衆議院予算委員会(25.11.7)における高市早苗首相の答弁が物議をかもしています。いろいろとニュースを見て新聞記事を読んでいますが、この答弁自体の問題点を分析したものは皆無ですね。それがすべての出発点なのに。
幸い、良い解説を入手したので、自分なりに分析したいと思います。まずは問題となった答弁です。
25.11.7 衆議院予算委員会
台湾を完全に中国北京政府の支配下に置くようなことのためにどういう手段を使うか。やはり戦艦を使って、そして武力の行使も伴うものであれば、これはどう考えても存立危機事態になり得るケースであると私は考えます。
キーワードは"存立危機事態"ですね。一般的な理解としては、下記の通りだと思います。
存立危機事態 日本と密接な関係にある他国(米国を想定)に対する武力攻撃が発生し、これにより日本の存立が脅かされ、国民の生命、自由及び幸福追求の権利が根底から覆される明白な危険がある事態。
そして台湾有事に関する政府の事態認定と自衛隊の行動について、共同通信社編集委員の石井暁氏がきわめて正確かつ詳細に解説をしてくれました。『「日米同盟」に突き進む日米同盟』(『世界』 2025年12月号 岩波書店)から引用します。
安全保障関連法に基づき、政府・防衛省が想定している台湾有事に関する政府の事態認定と自衛隊の行動は、三段階に分かれる。
第一段階は、中国が台湾に侵攻し、中国と台湾の間で戦闘が始まった段階。米軍が軍事介入を視野に展開を決断した時点で、日本政府は「重要影響事態」を認定し、米軍は南西諸島に臨時拠点を設置する。この時、自衛隊は米軍の後方支援に当たる。また、政府は同時に「武力攻撃予測事態」もダブルで認定し、国民保護法に基づき、与那国島、石垣島、宮古島を中心とする先島諸島の本土(九州各県、山口県)への住民避難を開始する。
第二段階は、中国と米国の間で戦闘が始まった段階。日本政府は米政府の要求に基づいて「存立危機事態」を認定し、自衛隊が集団的自衛権で武力行使することになる。
そしてついに中国軍が嘉手納、岩国などに対する攻撃を開始した第三段階に至る。日本政府は「武力攻撃事態」を認定して、個別的自衛権を発動して自衛隊が中国軍に対して武力行使することになる。もしそうなれば、日米台と中国との全面戦争だ。核戦争、第三次世界大戦へと至る最悪のケースも排除できない。(p.22~3)
この解説を熟読すると、高市首相の答弁がいかに粗雑であるかがよくわかります。一言でいうと、戦争というきわめて重大な事態に関する答弁なのに、解釈の余地が大きすぎます。
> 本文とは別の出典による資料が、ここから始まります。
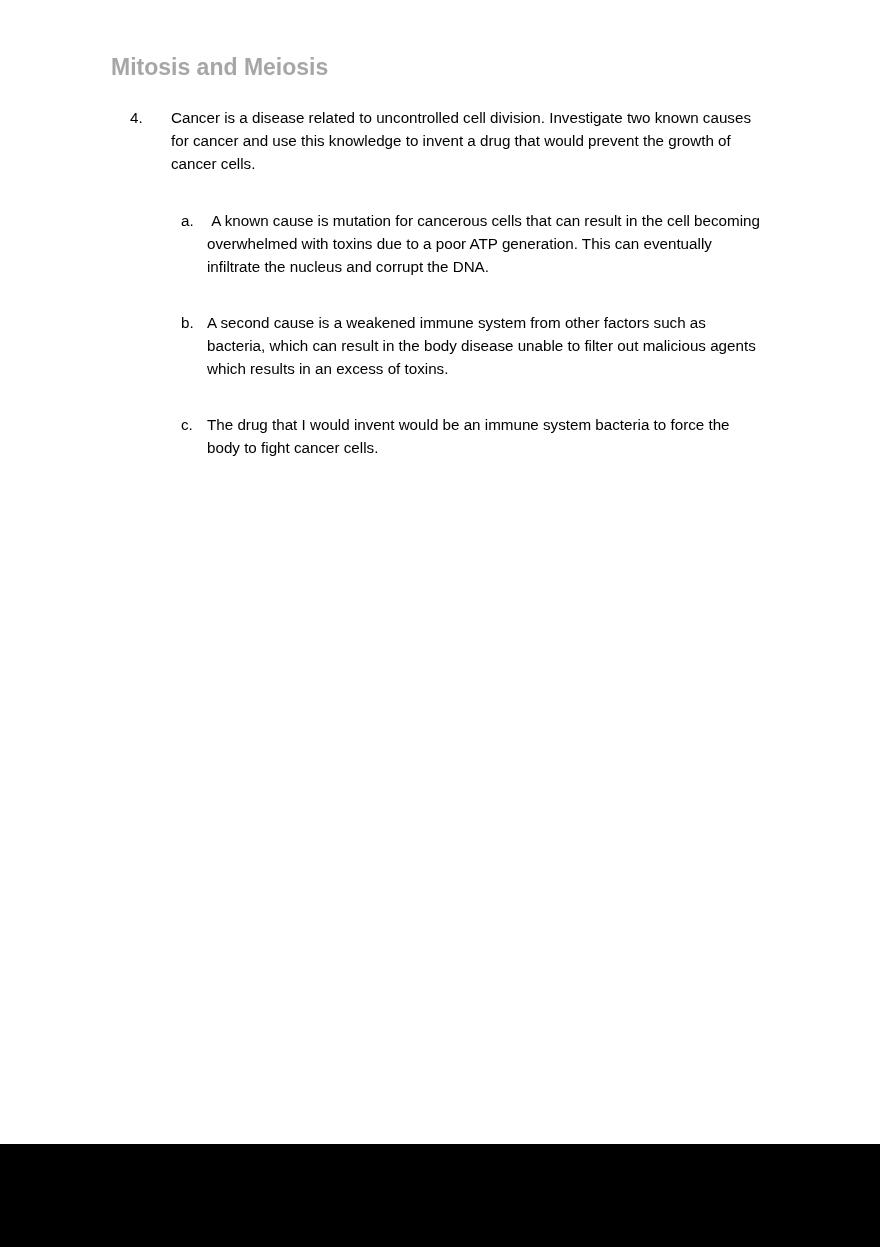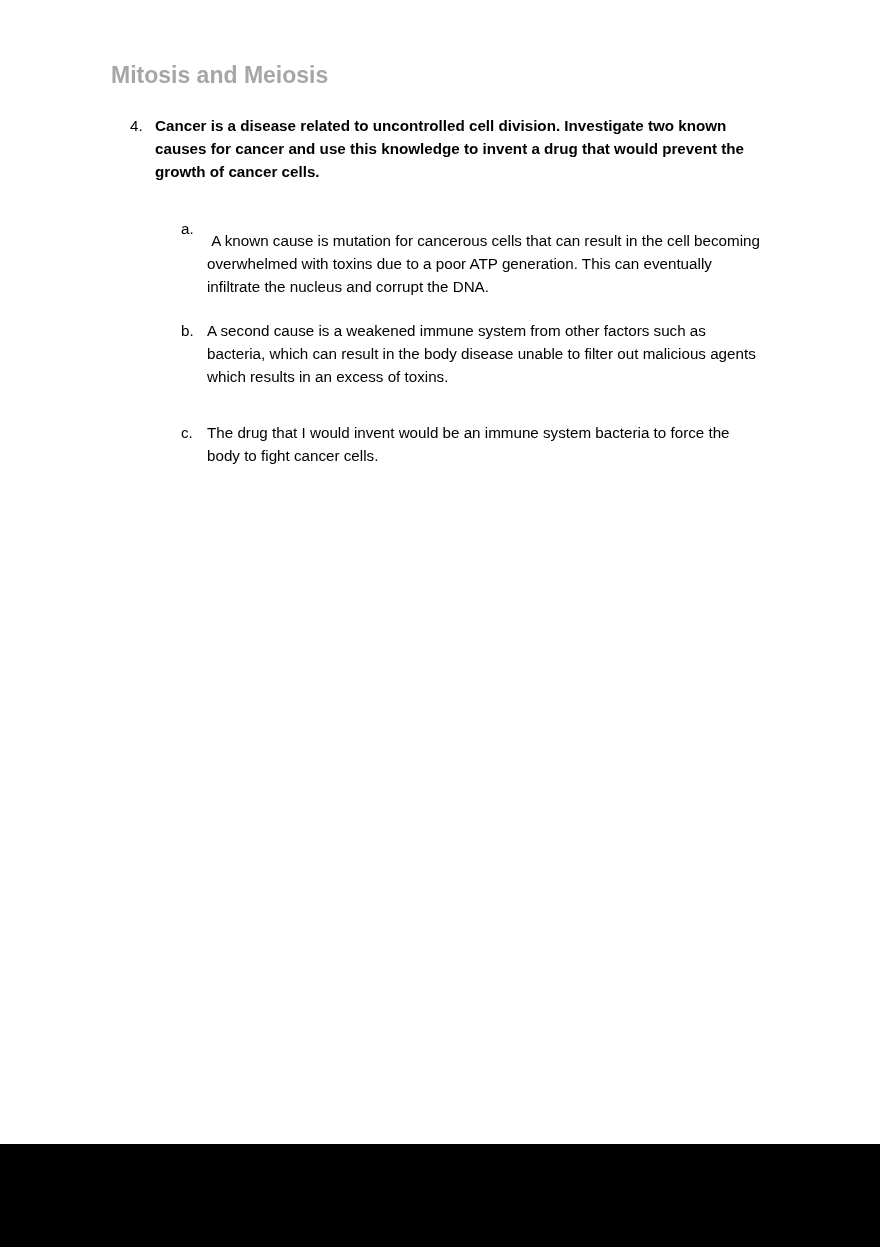"Mitosis and Meiosis" .page { top: 12px -> 4px }
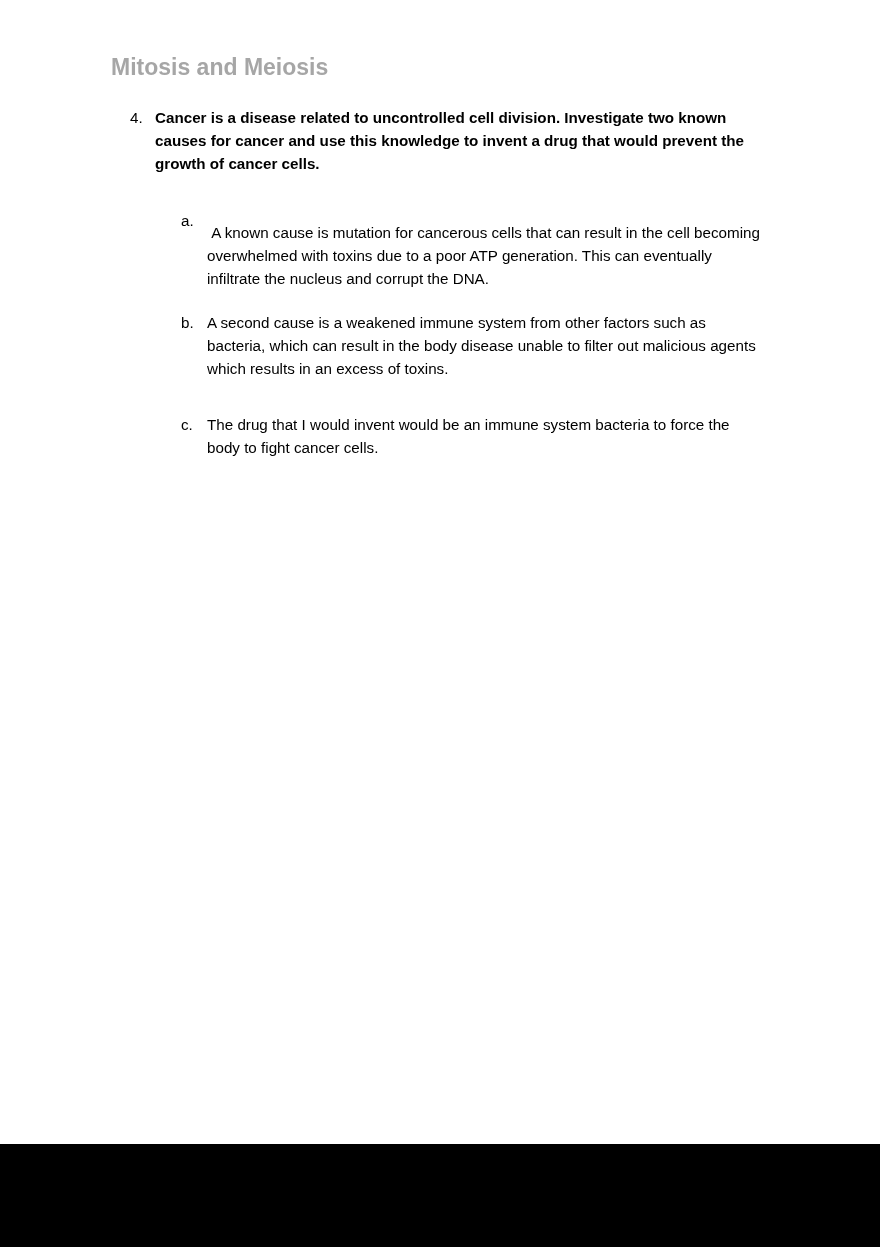"Cancer is a disease related" .q .text { font-weight: bold -> none; margin-left: 25px -> 41px }
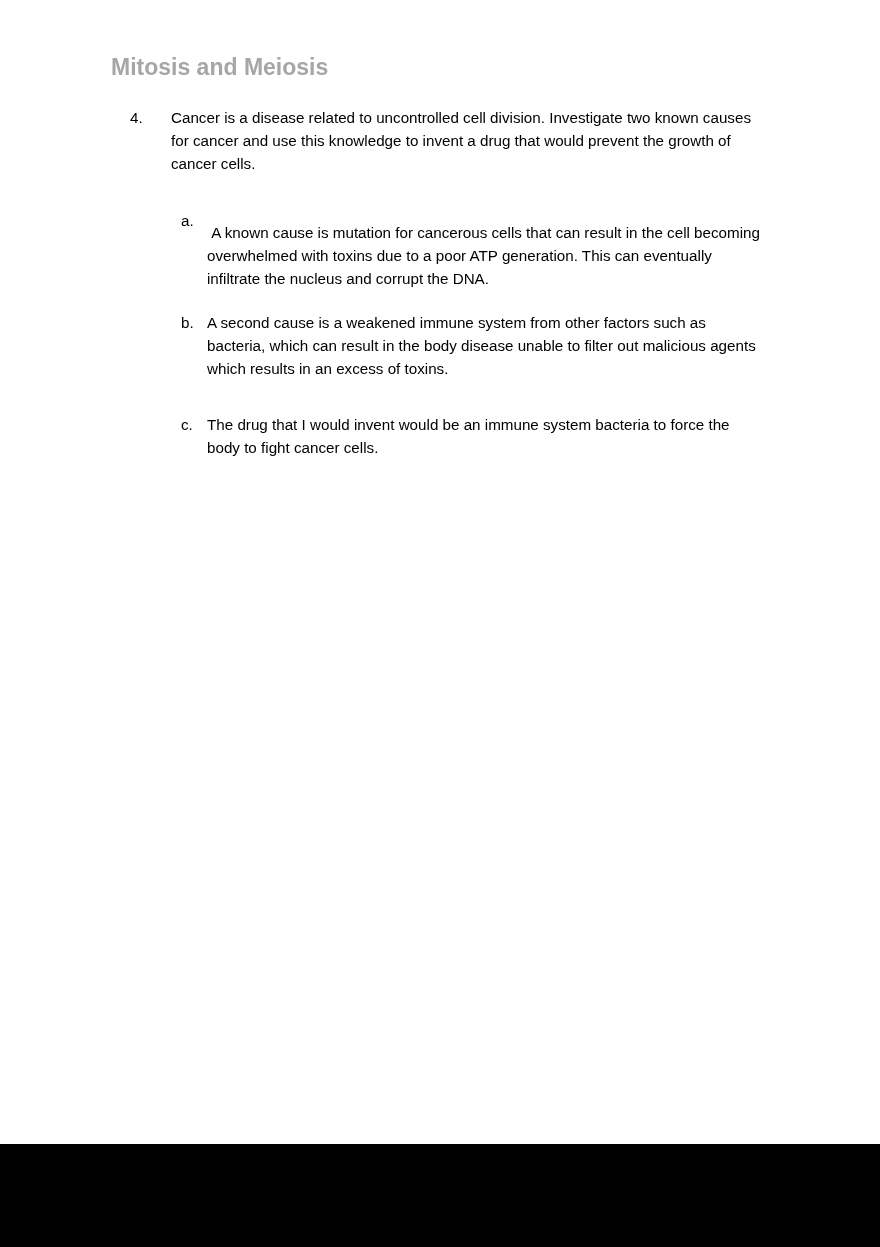"A known cause is mutation" span.text { margin-top: 12px -> none }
例えば、中国が台湾を完全に支配下に置くために武力を行使すれば、日本政府はこれを存立危機事態と認定することもあり得るというのが答弁の趣旨ですね。これは集団的自衛権を行使して台湾ともに中国を武力攻撃をし、敵基地攻撃能力を行使して中国に先制攻撃をしかけることも可能となる、という解釈もできます。これは中国にしてみれば、絶対に看過できない事態しょう。激怒するのは理解できます。
高市首相に望むのは、粗雑であったことを謝罪したうえで、中国側に説明をし直すことです。あるいは、こうした一連のプロセスについて知らなかったと正直に告白すること。
もちろん大前提は、戦争を絶対に避けるということですが。